Dalam wawancaranya dengan Inside Edition, 1 April 2016, Cathy minim berkomentar soal perbandingan kostumnya dengan yang dipakai Lynda maupun Gal.
“Oh…kostum saya lebih ‘menarik’ dan ‘berwarna’” katanya merujuk cuplikan Wonder Woman dalam seri yang dimainkan Lynda dan Gal dalam Batman v Superman. “Tapi adalah hal yang besar bahwa saya adalah (pemeran Wonder Woman) yang pertama,” tandasnya.
Ellie Wood Walker
Cathy boleh saja mengklaim sebagai pemeran Wonder Woman pertama. Namun, dia pemeran Wonder Woman pertama yang naik tayang. Sejatinya, aktris pertama pemeran Wonder Woman adalah Ellie Wood Walker.
Menukil Michael Eury dalam Hero-A-Go-Go: Campy Comic Books, Crimefighters & Culture of the Swinging Sixties, Ellie dilibatkan produser William Dozier, bos rumah produksi Greenway Productions, dalam film percontohan Who’s Afraid of Diana Prince? (1967). Film parodi berdurasi lima menit itu disutradarai Leslie H. Martinson. Dozier ingin mengangkat karakter DC Comic lain ke versi live action terinspirasi dari kesuksesan film seri Batman (1966-1968).

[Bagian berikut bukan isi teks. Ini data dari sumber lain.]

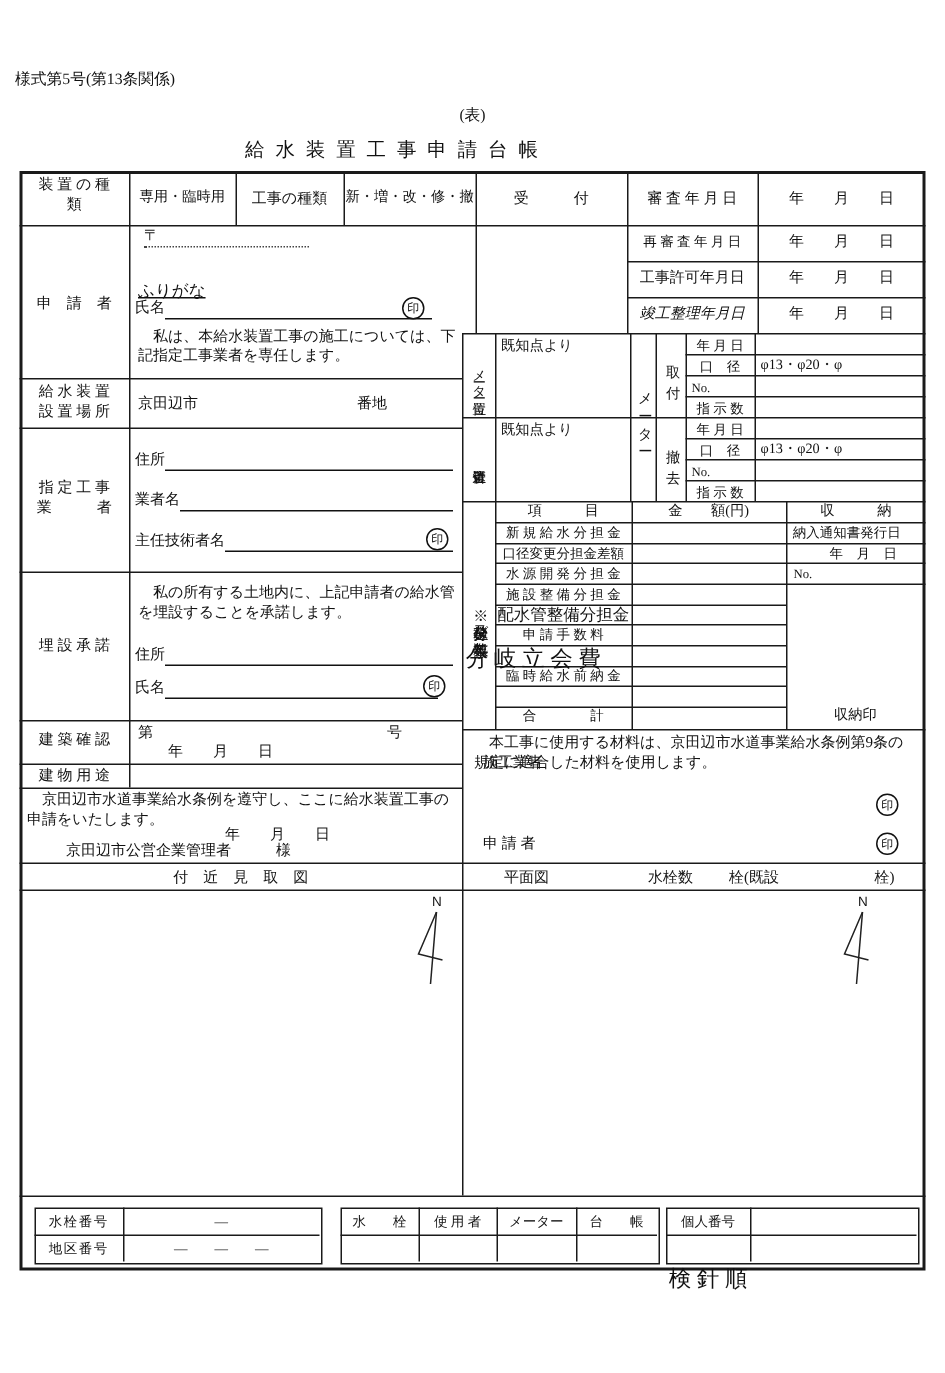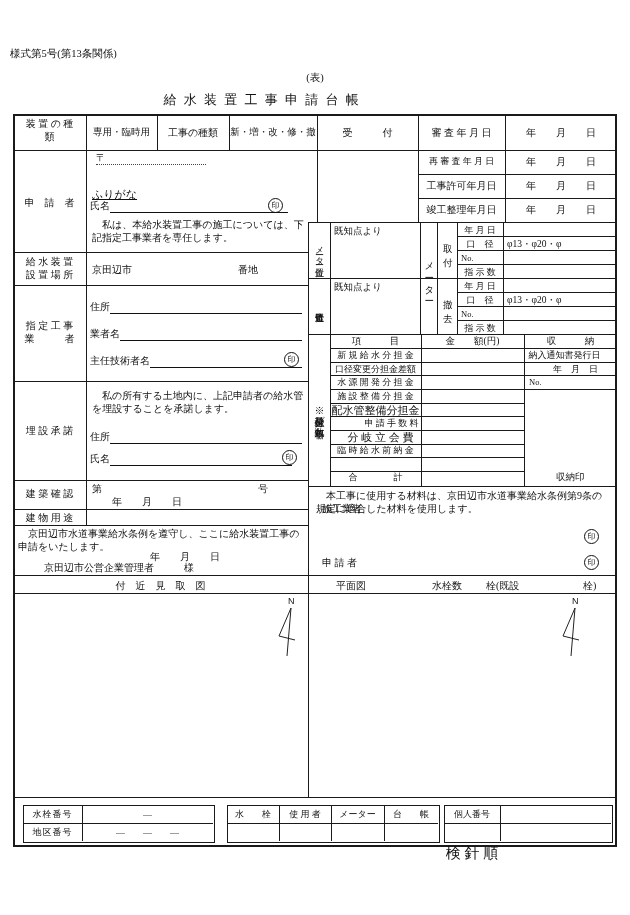"竣工整理年月日" div.t { font-style: none -> italic }
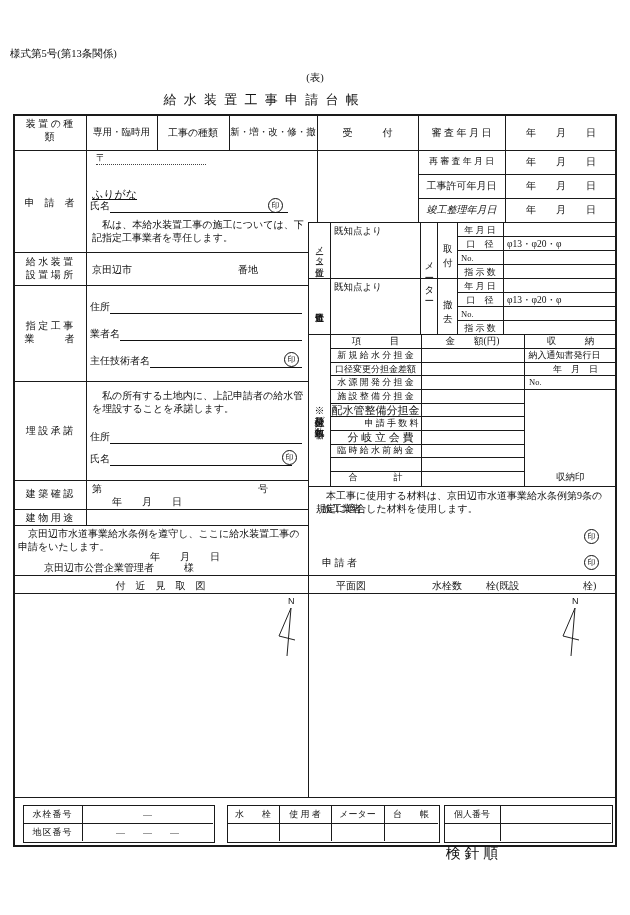"申 請 手 数 料" div.t { padding-left: 16px -> none }
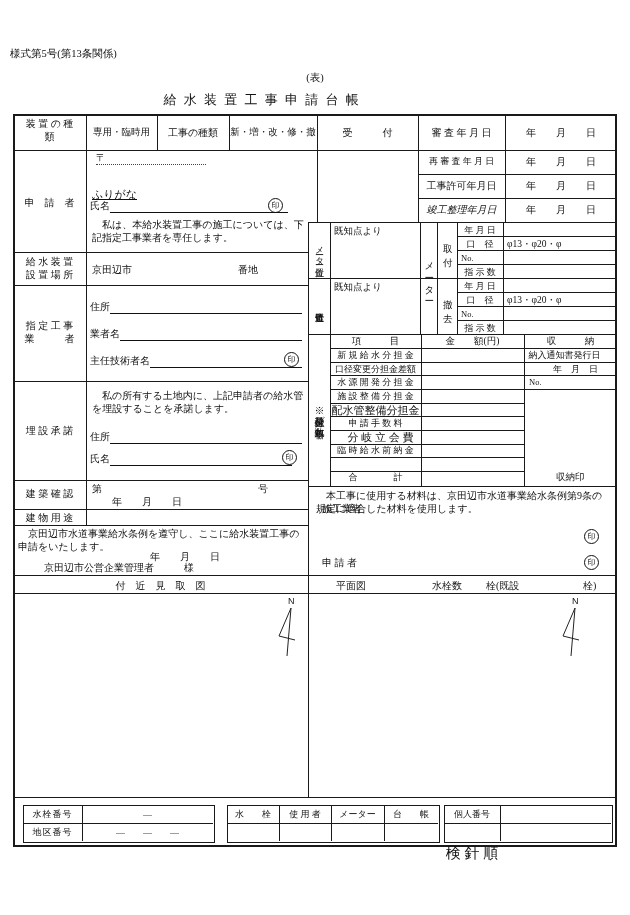"分 岐 立 会 費" div.t { font-size: 11px -> 15px; left: 335px -> 310px }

Baca juga: Kisah Andromache of Scythia dalam The Old Guard
Namun, setelah pilot project itu rampung, filmnya justru ditolak pihak distributor 20th Century Fox sehingga gagal ditayangkan di manapun. Alasan penolakannya antara lain, pihak distributor tak tertarik dengan sosok Ellie. Pun dengan jalan cerita yang tak identik dengan edisi komik manapun.
“Kegagalannya terletak pada pundak produsernya. Dozier seperti tak punya pemahaman yang jelas tentang nilai-nilai yang diperjuangkan karakternya,” tandas Eury.